> _About this exercise_
Every record that follows must be given again exactly.

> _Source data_

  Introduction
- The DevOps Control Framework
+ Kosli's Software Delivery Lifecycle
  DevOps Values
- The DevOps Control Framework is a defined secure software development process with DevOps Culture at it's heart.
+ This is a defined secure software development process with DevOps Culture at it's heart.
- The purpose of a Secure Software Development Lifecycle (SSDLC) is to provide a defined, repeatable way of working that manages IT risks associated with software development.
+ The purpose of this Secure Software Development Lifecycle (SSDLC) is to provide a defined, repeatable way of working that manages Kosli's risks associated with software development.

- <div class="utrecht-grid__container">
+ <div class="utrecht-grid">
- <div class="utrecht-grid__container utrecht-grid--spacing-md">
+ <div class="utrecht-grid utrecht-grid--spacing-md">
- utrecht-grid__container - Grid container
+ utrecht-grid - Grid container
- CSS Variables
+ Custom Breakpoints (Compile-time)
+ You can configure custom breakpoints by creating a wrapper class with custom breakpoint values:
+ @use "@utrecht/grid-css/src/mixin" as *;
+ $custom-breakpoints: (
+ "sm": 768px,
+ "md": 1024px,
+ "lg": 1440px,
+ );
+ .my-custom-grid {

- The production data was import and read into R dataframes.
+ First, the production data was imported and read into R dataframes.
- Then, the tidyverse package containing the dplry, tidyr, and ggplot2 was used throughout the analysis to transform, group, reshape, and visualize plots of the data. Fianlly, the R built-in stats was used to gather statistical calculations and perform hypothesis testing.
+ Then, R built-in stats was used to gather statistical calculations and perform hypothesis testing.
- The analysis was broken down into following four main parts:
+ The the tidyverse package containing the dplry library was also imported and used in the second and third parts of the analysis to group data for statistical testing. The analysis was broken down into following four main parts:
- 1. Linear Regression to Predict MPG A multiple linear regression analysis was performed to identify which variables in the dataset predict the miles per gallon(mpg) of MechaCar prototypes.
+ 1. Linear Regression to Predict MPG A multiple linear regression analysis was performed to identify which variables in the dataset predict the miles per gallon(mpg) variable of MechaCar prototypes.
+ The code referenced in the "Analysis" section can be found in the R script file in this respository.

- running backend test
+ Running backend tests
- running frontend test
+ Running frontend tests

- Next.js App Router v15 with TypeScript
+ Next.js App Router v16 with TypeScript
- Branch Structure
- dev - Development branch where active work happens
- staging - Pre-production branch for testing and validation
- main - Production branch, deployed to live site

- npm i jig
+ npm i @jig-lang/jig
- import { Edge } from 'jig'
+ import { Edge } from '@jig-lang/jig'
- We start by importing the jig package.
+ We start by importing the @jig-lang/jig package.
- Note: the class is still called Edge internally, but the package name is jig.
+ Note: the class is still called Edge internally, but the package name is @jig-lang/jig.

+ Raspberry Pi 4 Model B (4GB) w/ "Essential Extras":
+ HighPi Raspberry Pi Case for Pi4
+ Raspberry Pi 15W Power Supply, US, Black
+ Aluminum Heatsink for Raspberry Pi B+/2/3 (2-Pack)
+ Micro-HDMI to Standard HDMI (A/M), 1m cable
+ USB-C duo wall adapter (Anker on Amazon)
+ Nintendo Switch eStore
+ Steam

> _Response_
  Introduction
- The DevOps Control Framework
+ Kosli's Software Delivery Lifecycle
  DevOps Values
- The DevOps Control Framework is a defined secure software development process with DevOps Culture at it's heart.
+ This is a defined secure software development process with DevOps Culture at it's heart.
- The purpose of a Secure Software Development Lifecycle (SSDLC) is to provide a defined, repeatable way of working that manages IT risks associated with software development.
+ The purpose of this Secure Software Development Lifecycle (SSDLC) is to provide a defined, repeatable way of working that manages Kosli's risks associated with software development.

- <div class="utrecht-grid__container">
+ <div class="utrecht-grid">
- <div class="utrecht-grid__container utrecht-grid--spacing-md">
+ <div class="utrecht-grid utrecht-grid--spacing-md">
- utrecht-grid__container - Grid container
+ utrecht-grid - Grid container
- CSS Variables
+ Custom Breakpoints (Compile-time)
+ You can configure custom breakpoints by creating a wrapper class with custom breakpoint values:
+ @use "@utrecht/grid-css/src/mixin" as *;
+ $custom-breakpoints: (
+ "sm": 768px,
+ "md": 1024px,
+ "lg": 1440px,
+ );
+ .my-custom-grid {

- The production data was import and read into R dataframes.
+ First, the production data was imported and read into R dataframes.
- Then, the tidyverse package containing the dplry, tidyr, and ggplot2 was used throughout the analysis to transform, group, reshape, and visualize plots of the data. Fianlly, the R built-in stats was used to gather statistical calculations and perform hypothesis testing.
+ Then, R built-in stats was used to gather statistical calculations and perform hypothesis testing.
- The analysis was broken down into following four main parts:
+ The the tidyverse package containing the dplry library was also imported and used in the second and third parts of the analysis to group data for statistical testing. The analysis was broken down into following four main parts:
- 1. Linear Regression to Predict MPG A multiple linear regression analysis was performed to identify which variables in the dataset predict the miles per gallon(mpg) of MechaCar prototypes.
+ 1. Linear Regression to Predict MPG A multiple linear regression analysis was performed to identify which variables in the dataset predict the miles per gallon(mpg) variable of MechaCar prototypes.
+ The code referenced in the "Analysis" section can be found in the R script file in this respository.

- running backend test
+ Running backend tests
- running frontend test
+ Running frontend tests

- Next.js App Router v15 with TypeScript
+ Next.js App Router v16 with TypeScript
- Branch Structure
- dev - Development branch where active work happens
- staging - Pre-production branch for testing and validation
- main - Production branch, deployed to live site

- npm i jig
+ npm i @jig-lang/jig
- import { Edge } from 'jig'
+ import { Edge } from '@jig-lang/jig'
- We start by importing the jig package.
+ We start by importing the @jig-lang/jig package.
- Note: the class is still called Edge internally, but the package name is jig.
+ Note: the class is still called Edge internally, but the package name is @jig-lang/jig.

+ Raspberry Pi 4 Model B (4GB) w/ "Essential Extras":
+ HighPi Raspberry Pi Case for Pi4
+ Raspberry Pi 15W Power Supply, US, Black
+ Aluminum Heatsink for Raspberry Pi B+/2/3 (2-Pack)
+ Micro-HDMI to Standard HDMI (A/M), 1m cable
+ USB-C duo wall adapter (Anker on Amazon)
+ Nintendo Switch eStore
+ Steam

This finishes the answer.